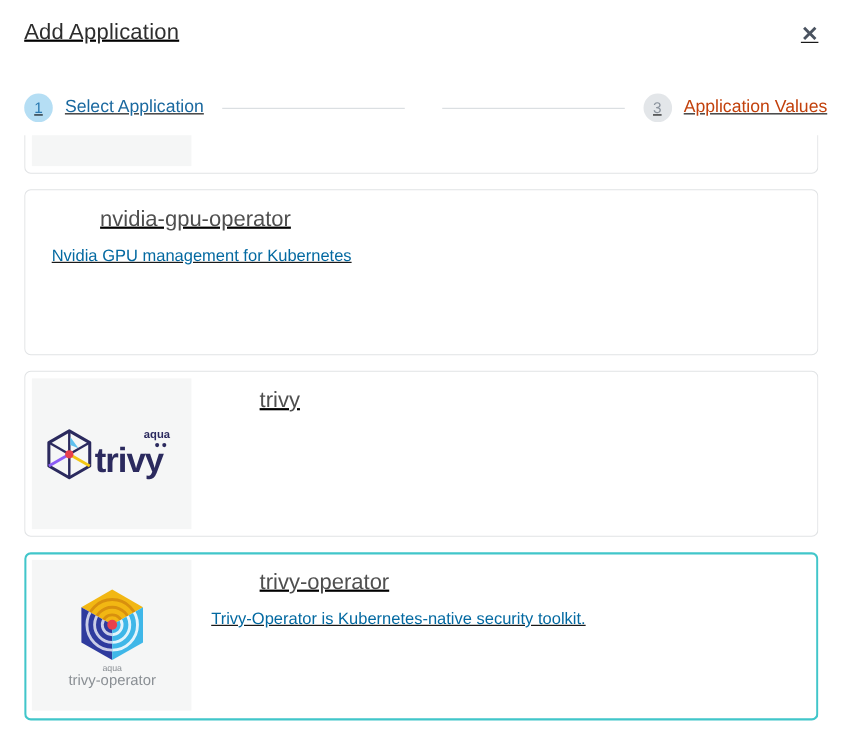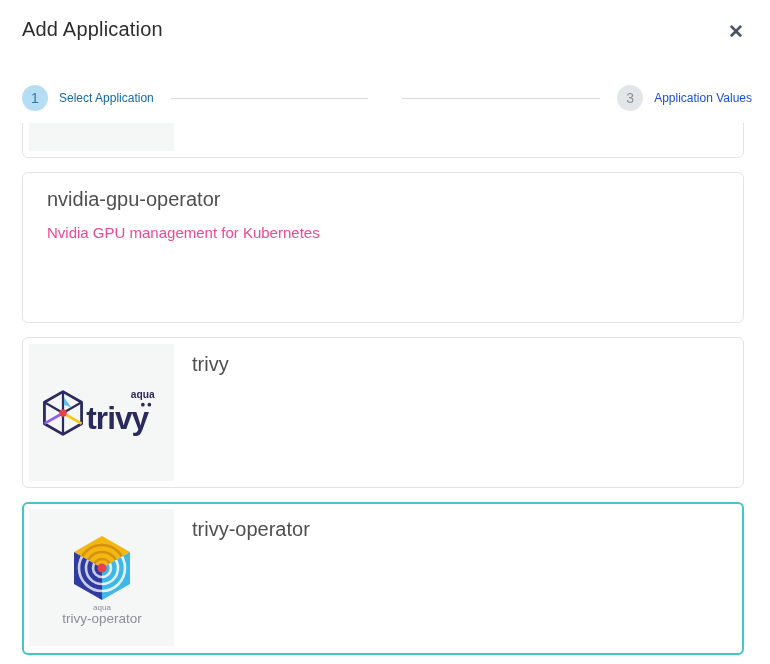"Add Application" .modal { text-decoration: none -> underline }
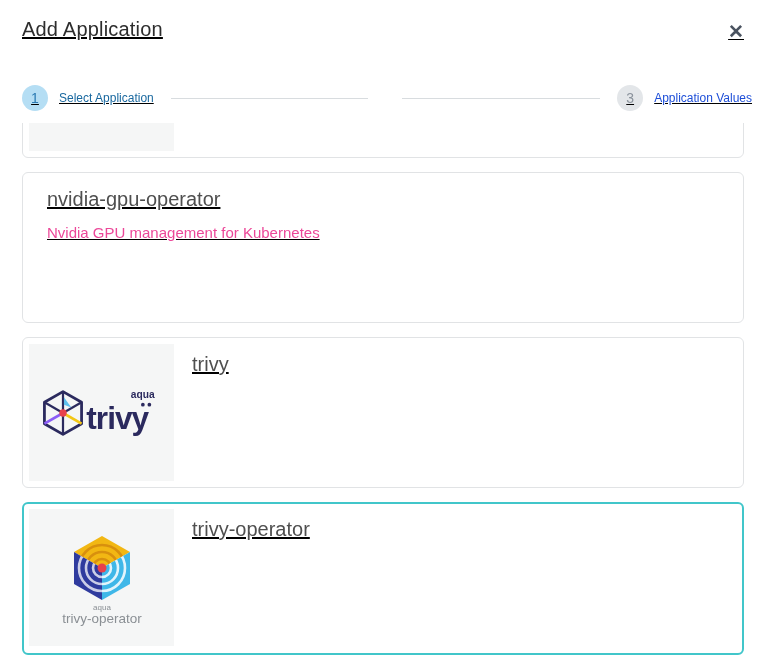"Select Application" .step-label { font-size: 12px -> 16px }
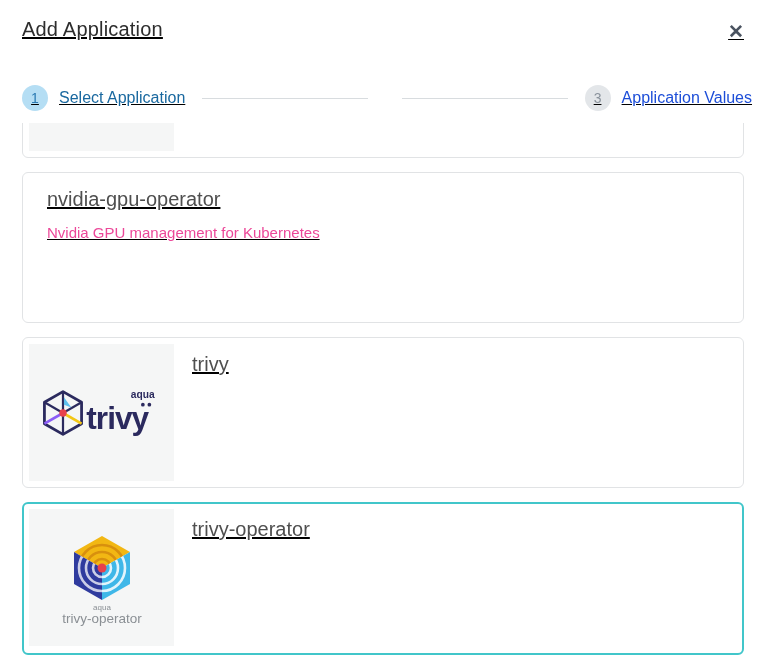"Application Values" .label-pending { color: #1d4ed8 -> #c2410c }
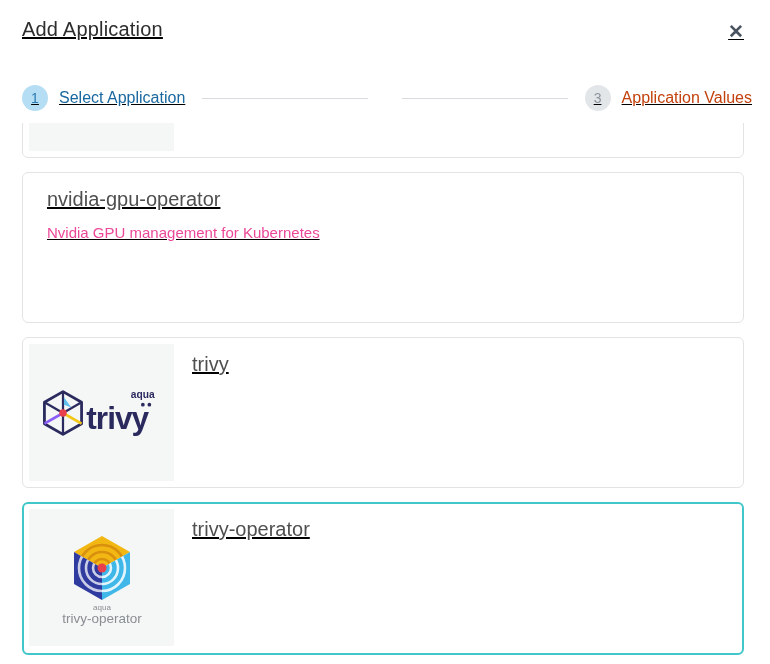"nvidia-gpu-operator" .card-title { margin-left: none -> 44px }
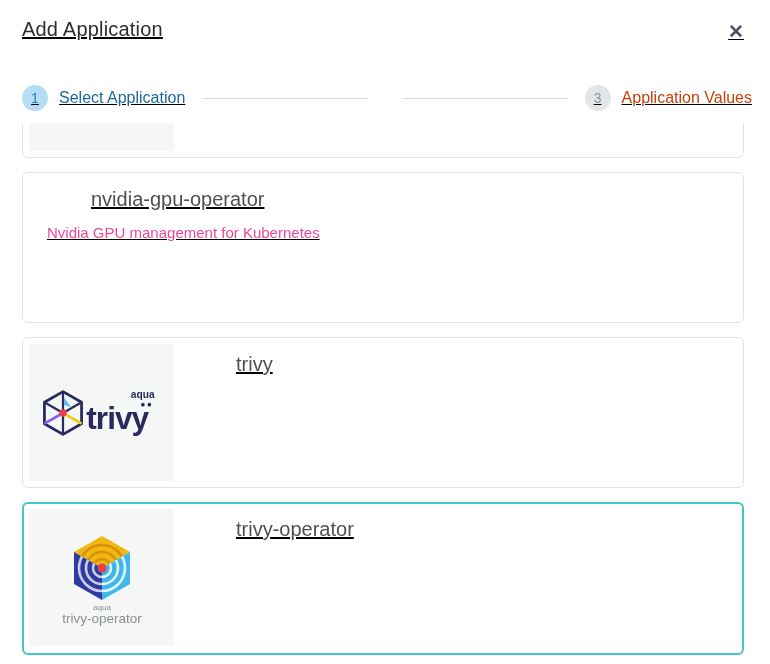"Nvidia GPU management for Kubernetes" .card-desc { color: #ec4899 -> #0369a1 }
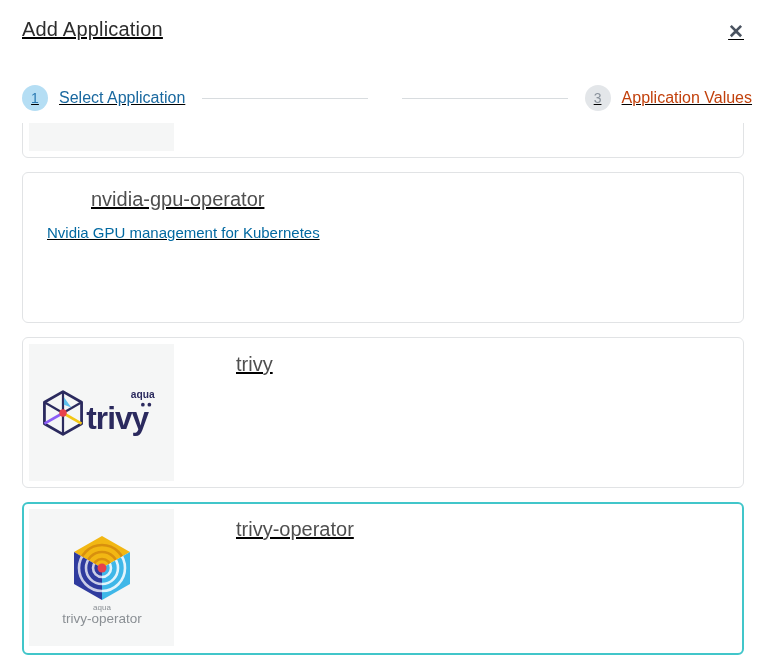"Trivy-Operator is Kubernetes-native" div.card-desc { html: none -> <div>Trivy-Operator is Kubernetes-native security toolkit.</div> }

**Required work:**
Please repeat exactly the lines from the one containing "color: #1d4ed8 ->" through the end of the entries, both included, omitting pictures.

**Task result:**
"Application Values" .label-pending { color: #1d4ed8 -> #c2410c }
"nvidia-gpu-operator" .card-title { margin-left: none -> 44px }
"Nvidia GPU management for Kubernetes" .card-desc { color: #ec4899 -> #0369a1 }
"Trivy-Operator is Kubernetes-native" div.card-desc { html: none -> <div>Trivy-Operator is Kubernetes-native security toolkit.</div> }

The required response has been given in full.